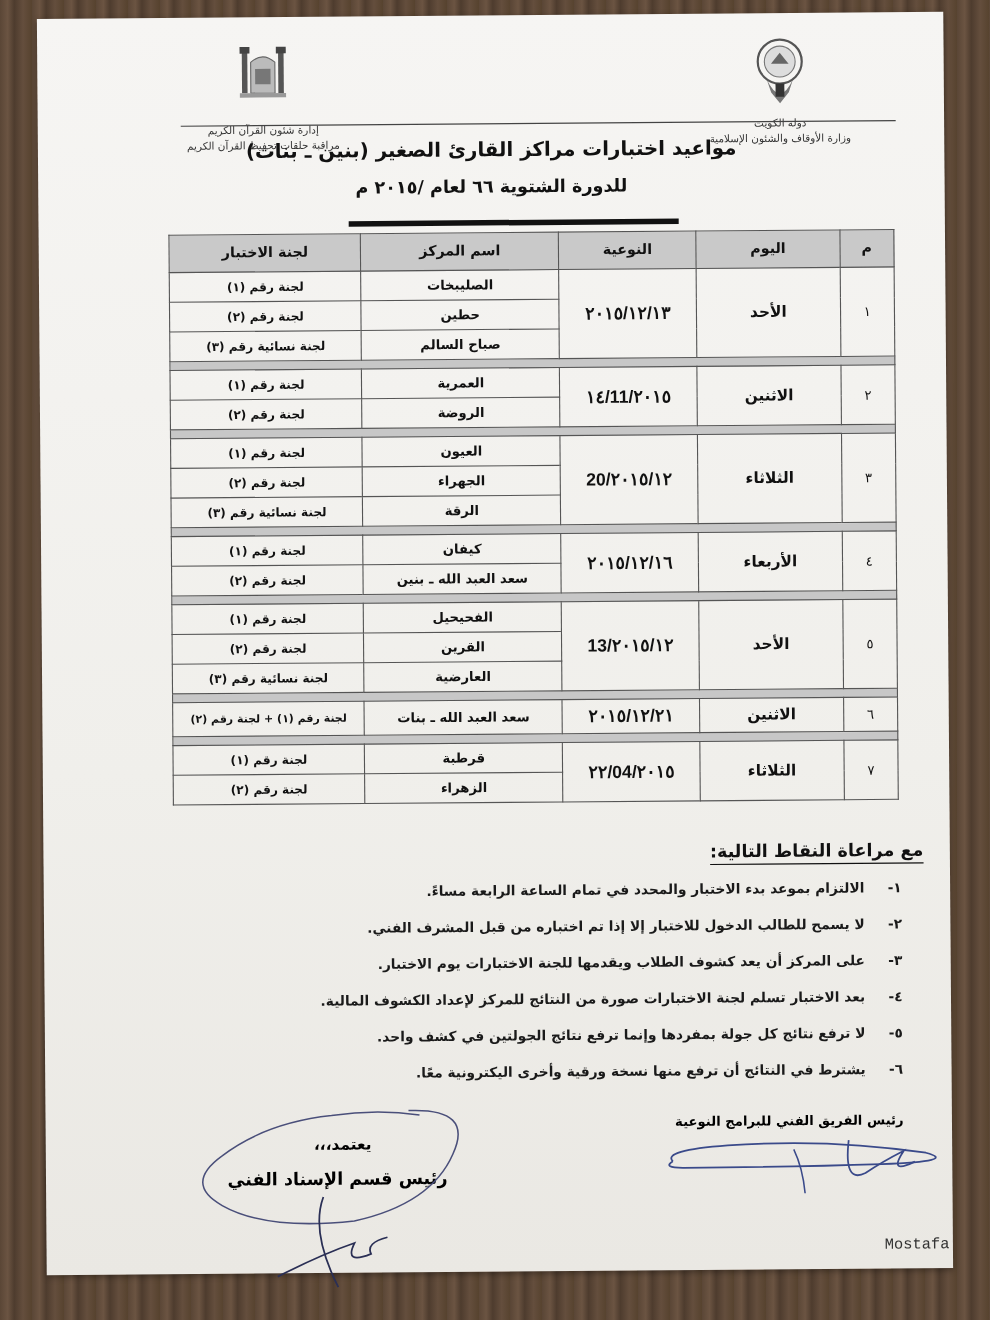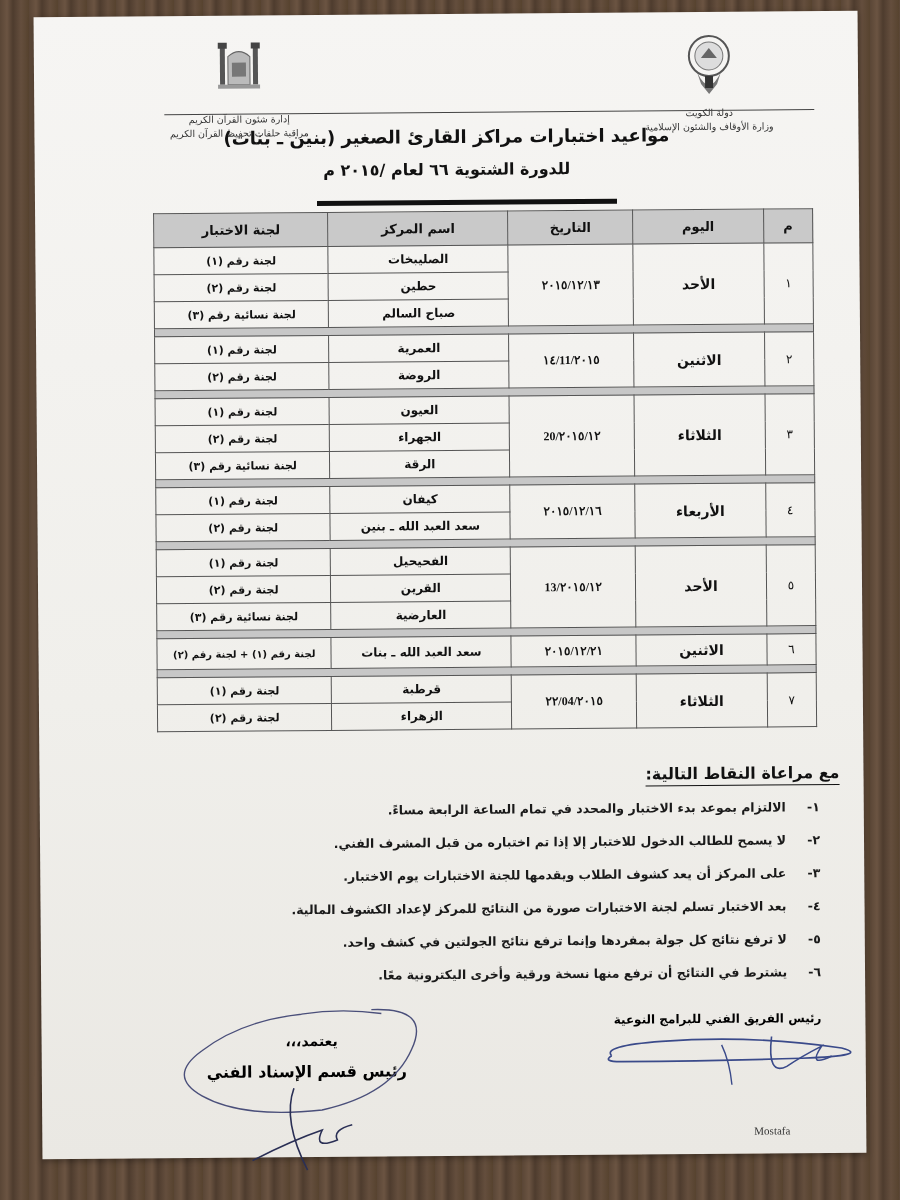--- a/index.html
+++ b/index.html
@@ -27,32 +27,32 @@
   table.sched {
     position:absolute; left:118px; top:197px; width:660px; border-collapse:collapse; direction:rtl;
     font-size:12px; font-weight:bold; color:#111;
   }
   .sched td, .sched th { border:1px solid #555; text-align:center; vertical-align:middle; padding:0 4px; }
   .sched th { background:#c9c9c9; height:33px; font-size:13px; }
   .sched td.sub { height:26px; }
   .sched tr.sep td { background:#c7c7c7; height:7px; padding:0; border-left:1px solid #555; border-right:1px solid #555; }
   .sched td.num { font-weight:normal; width:36px; font-size:12px; }
   .sched td.day { width:110px; font-size:14px; }
-  .sched td.date { width:105px; font-family:Liberation Serif, serif; font-size:12px; }
+  .sched td.date { width:105px; font-family:Liberation Sans, sans-serif; font-size:16px; }
   .sched td.center { width:155px; }
   .sched td.comm { width:150px; font-size:11px; text-align:center; }
   .notes-title { left:340px; top:752px; width:460px; text-align:right; direction:rtl; font-weight:bold; font-size:16px; color:#111; }
   .notes-title span { border-bottom:1.5px solid #111; padding-bottom:2px; }
   .notes { left:80px; top:786px; width:700px; direction:rtl; font-size:12.5px; font-weight:bold; color:#1a1a1a; }
   .notes div { height:33px; line-height:20px; text-align:right; }
   .notes .n { display:inline-block; width:34px; }
   .sig-right { left:480px; top:1000px; width:300px; text-align:right; direction:rtl; font-weight:bold; font-size:12px; }
   .sig-left-1 { left:180px; top:1018px; width:180px; text-align:center; direction:rtl; font-weight:bold; font-size:14px; }
   .sig-left-2 { left:150px; top:1047px; width:230px; text-align:center; direction:rtl; font-weight:bold; font-size:16px; }
-  .mostafa { left:712px; top:1113px; font-family:Liberation Serif, serif; font-size:11px; color:#333; }
+  .mostafa { left:762px; top:1113px; font-family:Liberation Mono, monospace; font-size:14px; color:#333; }
   svg.sig { position:absolute; overflow:visible; }
 </style>
 </head>
 <body>
 
 <div class="paper">
 
   <div class="abs hdr-right">
     <svg class="emblem" viewBox="0 0 52 66">
       <circle cx="26" cy="24" r="20" fill="none" stroke="#555" stroke-width="2"></circle>
@@ -83,21 +83,21 @@
 
   <div class="abs title1">مواعيد اختبارات مراكز القارئ الصغير (بنين ـ بنات)</div>
   <div class="abs title2">للدورة الشتوية ٦٦ لعام /٢٠١٥ م</div>
   <div class="abs thick-rule"></div>
 
   <table class="sched">
     <thead>
       <tr>
         <th>م</th>
         <th>اليوم</th>
-        <th>التاريخ</th>
+        <th>النوعية</th>
         <th>اسم المركز</th>
         <th>لجنة الاختبار</th>
       </tr>
     </thead>
     <tbody>
 
       <tr>
         <td class="num" rowspan="3">١</td>
         <td class="day" rowspan="3">الأحد</td>
         <td class="date" rowspan="3">٢٠١٥/١٢/١٣</td>

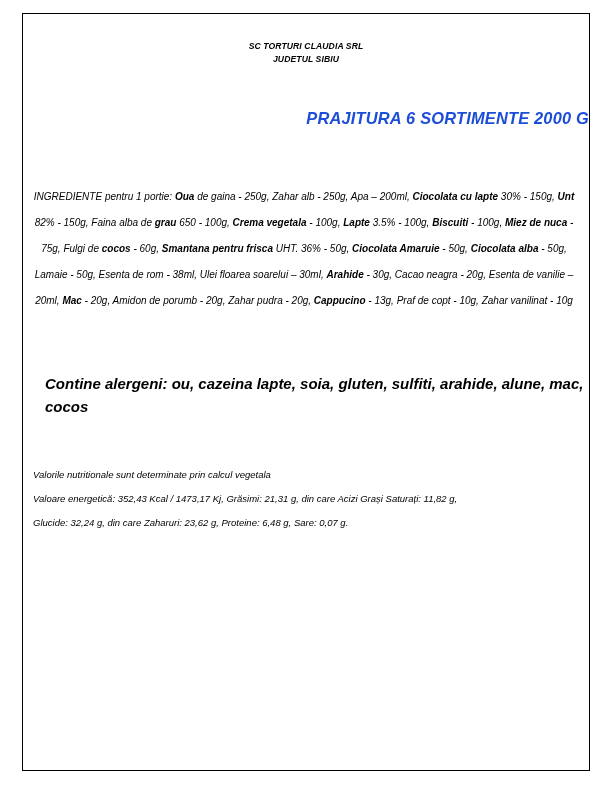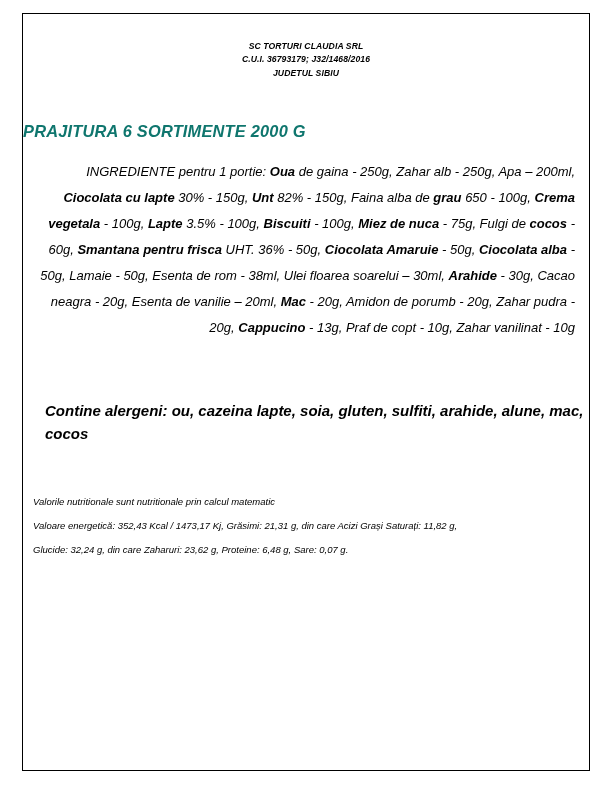--- a/index.html
+++ b/index.html
@@ -58,36 +58,36 @@
     margin-top: 29px;
     margin-left: 24px;
     font-style: italic;
     font-weight: bold;
     font-size: 9.3px;
     letter-spacing: 0.15px;
   }
 
   .product-title {
     margin-top: 42px;
-    text-align: left;
-    color: #0f766e;
+    text-align: right;
+    color: #1d4ed8;
     font-style: italic;
     font-weight: bold;
     font-size: 16.4px;
     letter-spacing: 0.2px;
   }
 
   .ingredients {
-    margin-top: 18px;
+    margin-top: 56px;
     margin-left: 10px;
     margin-right: 14px;
     font-style: italic;
-    font-size: 13px;
+    font-size: 10px;
     line-height: 26px;
-    text-align: right;
+    text-align: center;
   }
   .ingredients b {
     font-weight: bold;
   }
 
   .allergen-block {
     margin-top: 58px;
     margin-left: 22px;
     font-style: italic;
     font-size: 15px;
@@ -117,38 +117,37 @@
 </style>
 </head>
 <body>
 
 <div class="page">
   <div class="border-frame"></div>
   <div class="content">
 
     <div class="header-block">
       <div>SC TORTURI CLAUDIA SRL</div>
-      <div>C.U.I. 36793179; J32/1468/2016</div>
       <div>JUDETUL SIBIU</div>
     </div>
 
 
     <div class="product-title">PRAJITURA 6 SORTIMENTE 2000 G</div>
 
     <div class="ingredients">
       <span>INGREDIENTE pentru 1 portie:</span>
       <span id="ingredients-list"><b> Oua</b><span> de gaina - 250g, Zahar alb - 250g, Apa – 200ml, </span><b>Ciocolata cu lapte</b><span> 30% - 150g, </span><b>Unt</b><span> 82% - 150g, Faina alba de </span><b>grau</b><span> 650 - 100g,  </span><b>Crema vegetala</b><span> - 100g, </span><b>Lapte</b><span> 3.5% - 100g, </span><b>Biscuiti</b><span>  - 100g, </span><b>Miez de nuca</b><span> - 75g, Fulgi de </span><b>cocos</b><span> - 60g, </span><b>Smantana pentru frisca</b><span> UHT. 36% - 50g, </span><b>Ciocolata Amaruie</b><span>  - 50g, </span><b>Ciocolata alba</b><span>  - 50g, Lamaie - 50g, Esenta de rom  - 38ml, Ulei floarea soarelui – 30ml, </span><b>Arahide</b><span> - 30g, Cacao neagra - 20g, Esenta de vanilie – 20ml, </span><b>Mac</b><span> - 20g, Amidon de porumb - 20g, Zahar pudra - 20g, </span><b>Cappucino</b><span> - 13g, Praf de copt - 10g, Zahar vanilinat - 10g</span></span>
     </div>
 
     <div class="allergen-block">
       <div class="line1">Contine alergeni: ou, cazeina lapte, soia, gluten, sulfiti, arahide, alune, mac, cocos</div>
     </div>
 
     <div class="nutrition-block">
-      <div class="nv-line">Valorile nutritionale sunt nutritionale prin calcul matematic</div>
+      <div class="nv-line">Valorile nutritionale sunt determinate prin calcul vegetala</div>
       <div class="nutri-values">
         <div class="nv-line">Valoare energetică: 352,43 Kcal / 1473,17 Kj, Grăsimi: 21,31 g, din care Acizi Grași Saturați: 11,82 g,</div>
         <div class="nv-line">Glucide: 32,24 g, din care Zaharuri: 23,62 g, Proteine: 6,48 g, Sare: 0,07 g.</div>
       </div>
     </div>
 
   </div>
 </div>
 
 </body></html>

◇ ◇ ◇

Your answer should be the lines above, from the line containing "<div>SC TORTURI CLAUDIA SRL</div>" up to and including the line containing "<span>INGREDIENTE pentru 1", reproduced exactly and with nothing else.

▶ _OUTPUT OF THE TASK_:
       <div>SC TORTURI CLAUDIA SRL</div>
-      <div>C.U.I. 36793179; J32/1468/2016</div>
       <div>JUDETUL SIBIU</div>
     </div>
 
 
     <div class="product-title">PRAJITURA 6 SORTIMENTE 2000 G</div>
 
     <div class="ingredients">
       <span>INGREDIENTE pentru 1 portie:</span>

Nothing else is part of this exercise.